Scientists in Singapore developed a single-reagent approach to recover silicon in recycled PV panels that reportedly offers high recovery rates compared to double-reagent methods. The recycled silicon was then effectively reused in anodes intended for applications in lithium-ion batteries.
A group of scientists led by Nanyang Technological University (NTU) in Singapore has developed a process to recycle silicon from end-of-life PV panels that reportedly offers a recovery rate of up to 98.9%.
“The NTU approach demonstrated a higher recovery rate and purity than present silicon recovery technologies,” the research’s lead author, Sim Ying, told pv magazine. “We used the recovered silicon in a lithium-ion battery anode and tested it for efficiency. Results showed that it performed similarly to new, commercially bought silicon.”

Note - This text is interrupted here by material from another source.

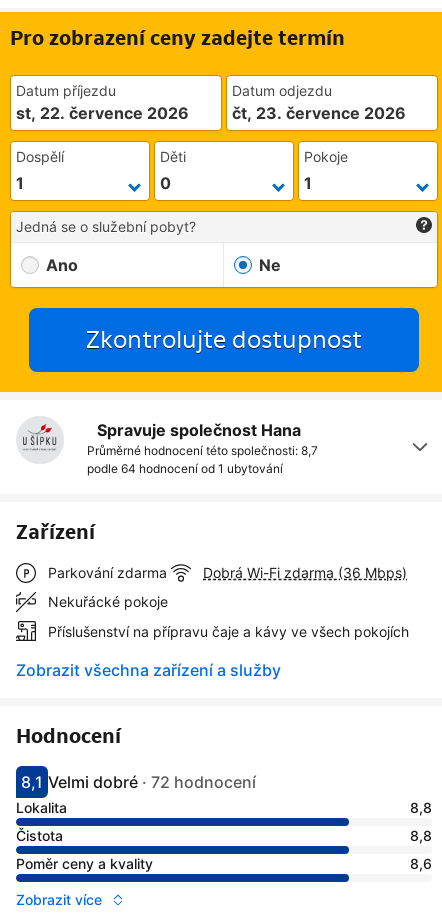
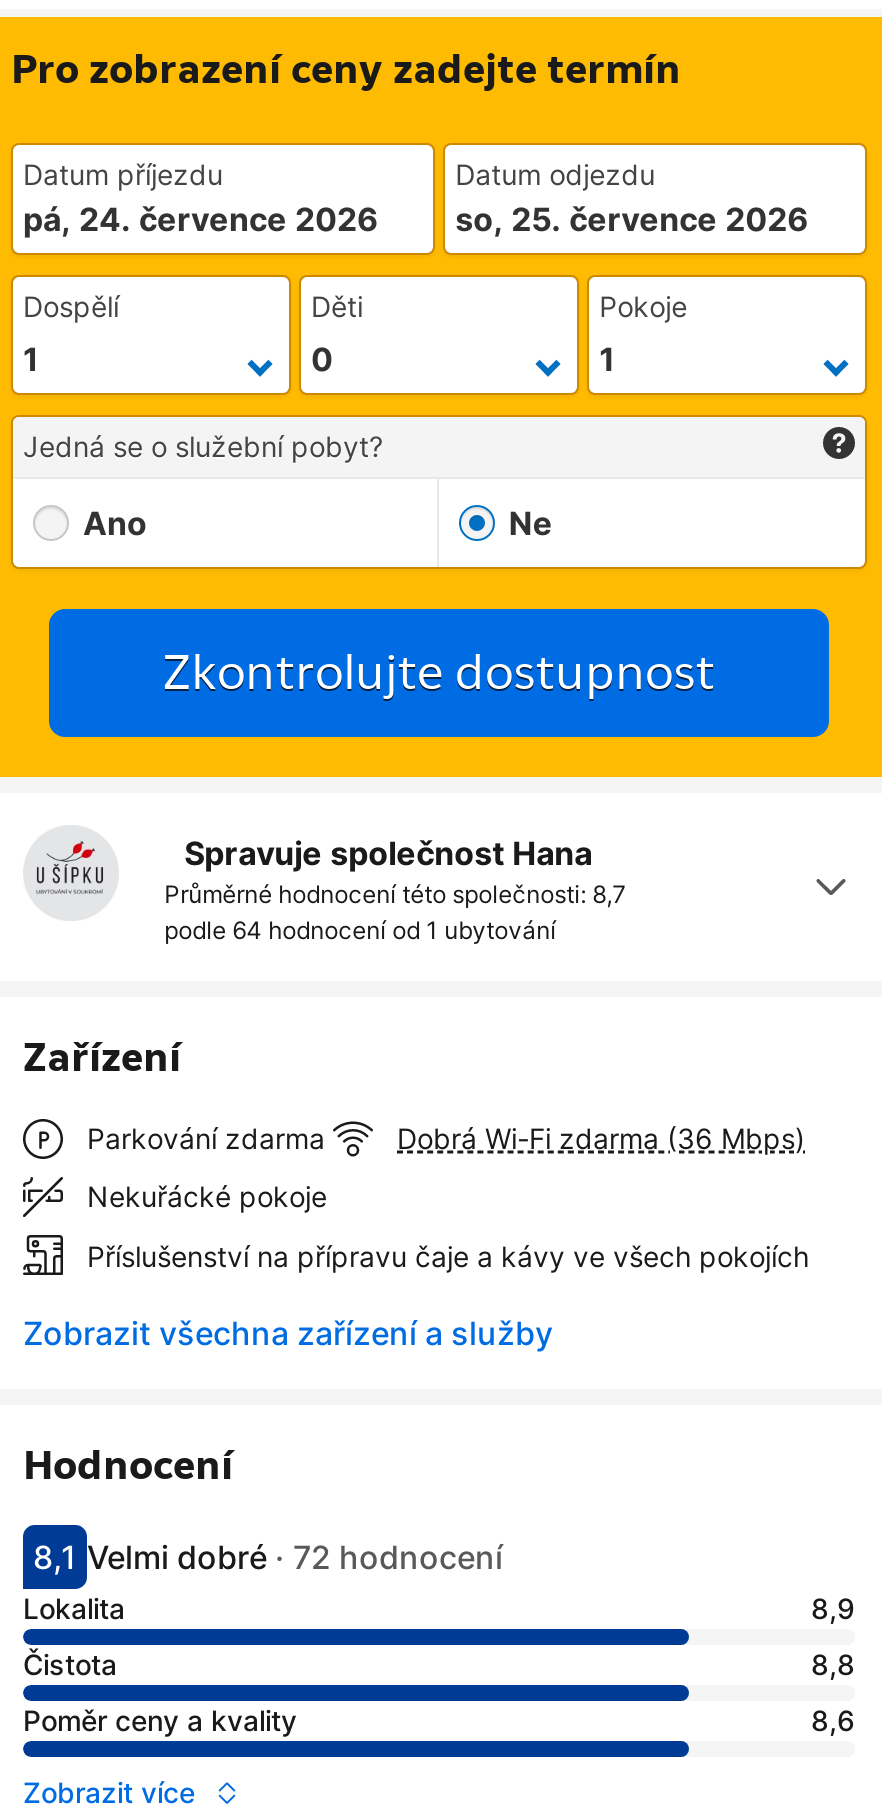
[16,103,189,123] st, 22. července 2026 -> [23,199,379,239] pá, 24. července 2026
[232,103,406,123] čt, 23. července 2026 -> [455,199,809,239] so, 25. července 2026
[410,799,432,816] 8,8 -> [811,1590,855,1624] 8,9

In the paper “Simplified silicon recovery from photovoltaic waste enables high performance, sustainable lithium-ion batteries,” published in Solar Energy Materials and Solar Cells, the research team explained that the common approaches for recycling silicon from PV panels use two reagents – nitric acid (HNO3) and potassium hydroxide (KOH) – to separate the metals from silicon cells.
Despite their effectiveness and accessibility, these two reagents generate both acidic and alkaline post-treatment solutions that need to be treated separately and require a post-treatment to remove the anti-reflective coating (ARC) from the recovered silicon. “Furthermore, the KOH step in the double reagent approach has detrimental effect on the recovery yield and purity of recovered silicon,” the researchers said.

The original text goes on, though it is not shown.